Pour les libéraux, c’est mathématique, imparable : la politique menée par Nicolas Sarkozy conduit à une impasse. Comme le dit le secrétaire d’État chargé des entreprises et du commerce extérieur Hervé Novelli : « Entre politique de l’offre et politique de la demande, la question n’a pas été tranchée. Nicolas Sarkozy est persuadé qu’on peut agir sur les deux leviers. Faire baisser les prix, libérer du pouvoir d’achat avec les heures sup ou les baisses fiscales, et mener des réformes structurelles à moyen terme. » Offre ou demande. Quelle importance ? Sauf que – le secrétaire d’État au Commerce Extérieur est bien placé pour le savoir – redonner du pouvoir d’achat aux Français, avant d’avoir rendu l’appareil productif plus compétitif, aura pour principale conséquence d’accroître les importations, et donc d’aggraver le déficit du commerce extérieur !
« En relançant la demande, on subventionne les usines chinoises », grince le président de la commission des finances Jean Arthuis. Les libéraux sont convaincus que les faits leur donneront raison. À court terme, la France sera confrontée à une situation intenable : dette, déficits… Et Bruxelles ne laissera pas faire. Quand ? Entre le début 2008, et le printemps 2008. En attendant les avertissements ne servent à rien, le président n’en démord pas : il peut arracher un point de croissance supplémentaire avec les dents. N’a-t-il pas sauvé Alsthom, quand tout le monde lui disait que c’était plié ? N’a-t-il pas réussi à faire repartir la consommation avec la prime auto du temps où il était à Bercy ?
Tous ces débats sur l’offre et la demande, ne sont pour lui que des querelles d’experts qui se torturent les méninges inutilement. Le président de la République l’a répété à maintes reprises, il est un pragmatique. « Inutile de réinventer le fil à couper le beurre. Toutes ces théories économiques… moi-même, parfois je suis un peu perdu.
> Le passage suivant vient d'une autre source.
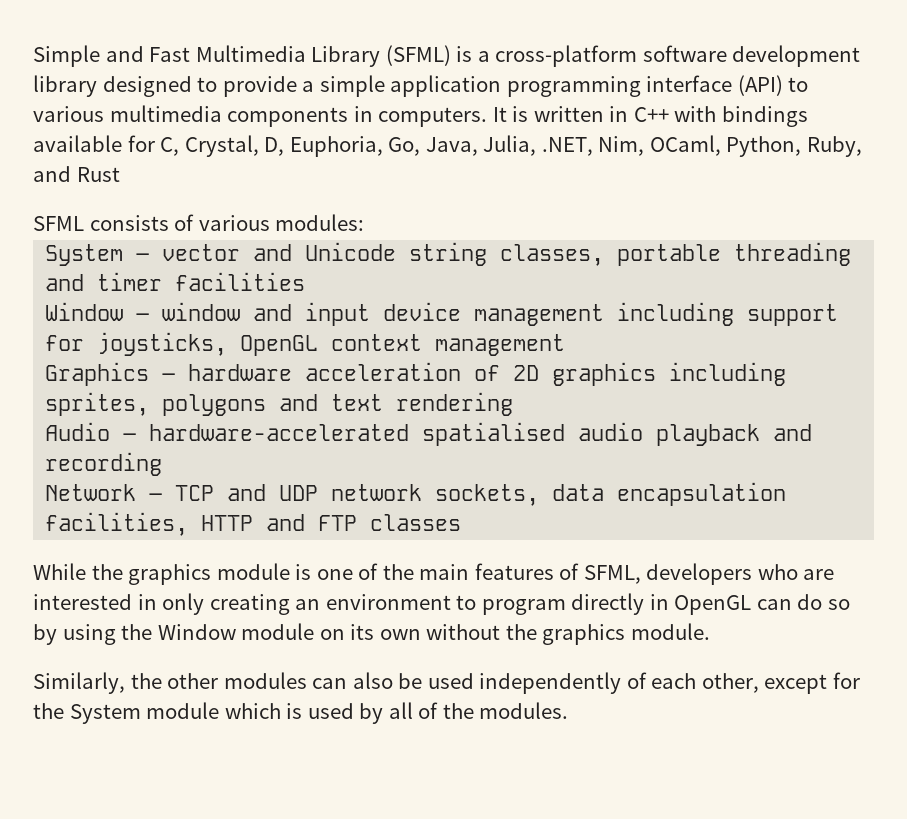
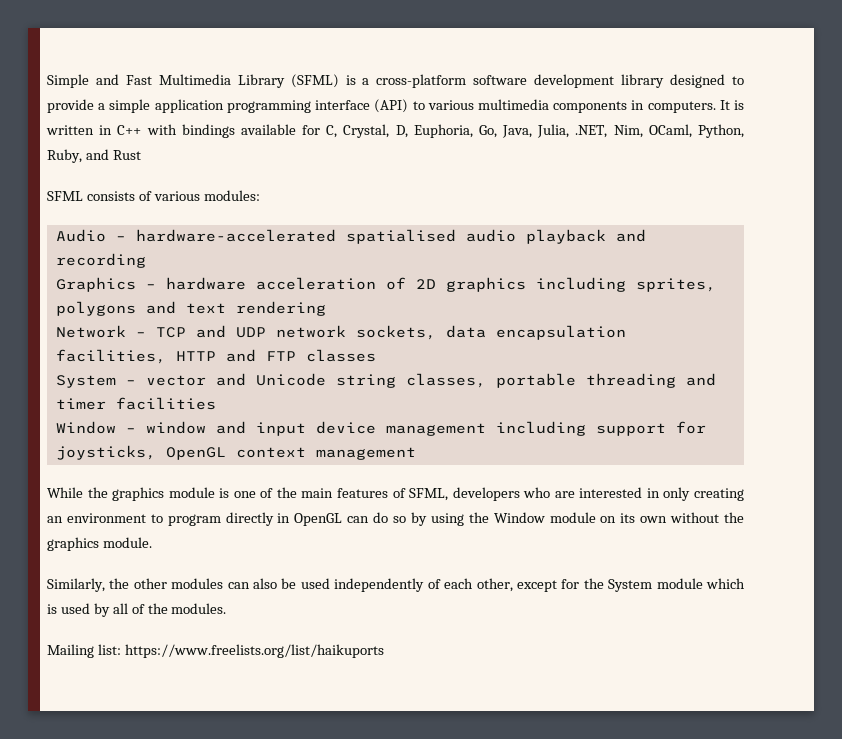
(365, 222) none -> [55,229,646,244] [55,253,146,268] [55,277,716,292] [55,301,326,316] [55,325,626,340] [55,349,376,364] // Audio – hardware-accelerated spatialised audio playback and recording // Graphics – hardware acceleration of 2D graphics including sprites, polygons and text rendering // Network – TCP and UDP network sockets, data encapsulation facilities, HTTP and FTP classes
[45,362,787,386] [45,392,514,416] [45,422,813,446] [45,452,163,476] [45,482,787,506] [45,512,462,536] // Graphics – hardware acceleration of 2D graphics including sprites, polygons and text rendering // Audio – hardware-accelerated spatialised audio playback and recording // Network – TCP and UDP network sockets, data encapsulation facilities, HTTP and FTP classes -> (416, 453) none
(569, 710) none -> [47,644,384,658] // Mailing list: https://www.freelists.org/list/haikuports

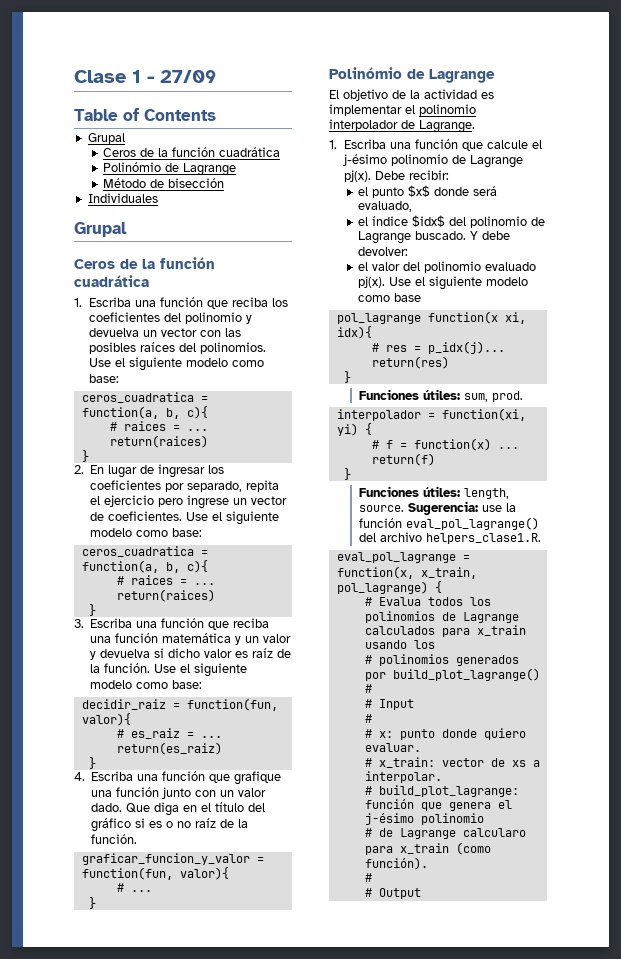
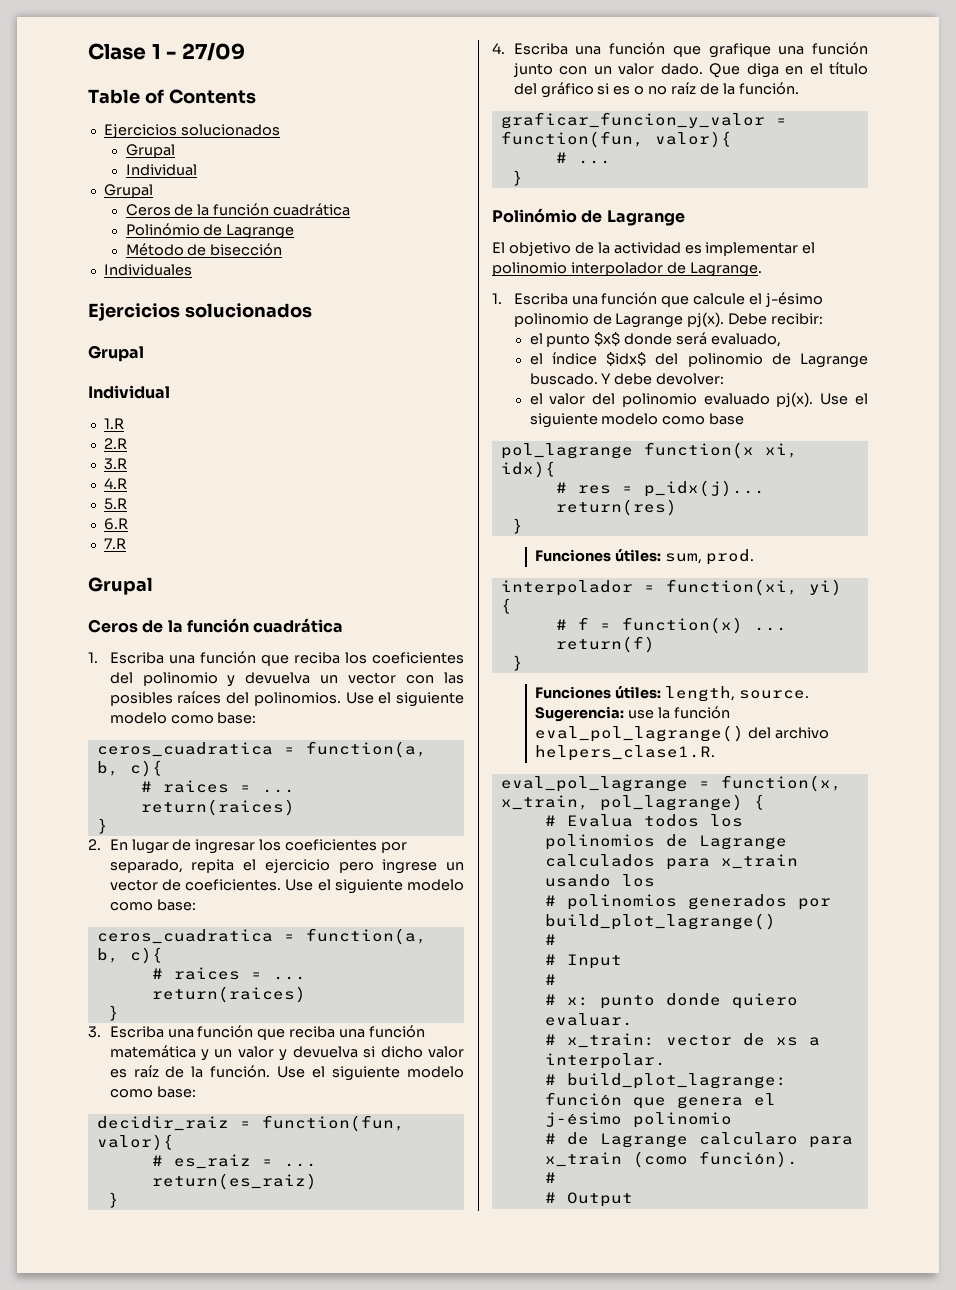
(216, 115) none -> [103,124,280,138] [125,144,175,158] [125,164,197,176] // Ejercicios solucionados // Grupal // Individual
(158, 198) none -> [88,303,312,321] [88,345,144,362] [88,385,170,399] [103,418,124,429] [103,438,127,449] [103,458,127,470] [103,478,127,489] [103,498,127,510] [103,518,128,530] [103,538,126,549] // Ejercicios solucionados // Grupal // Individual // 1.R // 2.R // 3.R // 4.R // 5.R // 6.R // 7.R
Ce que je veux c’est que les choses marchent », déclarait-il à Lyon, le 29 juin dernier. En 2004, il avait déclaré au Time magazine : « Quand j’ai un dossier sur mon bureau je ne passe pas mon temps à me demander ce que Ricardo, Smith ou Hayek aurait fait ». Il est bien décidé à continuer à jouer cette petite musique en stéréo concoctée par Henri Guaino, qui lui a permis de conquérir le pouvoir. À l’Élysée, où libéraux et keynésiens se regardent en chien de faïence, chacun attend l’heure de vérité.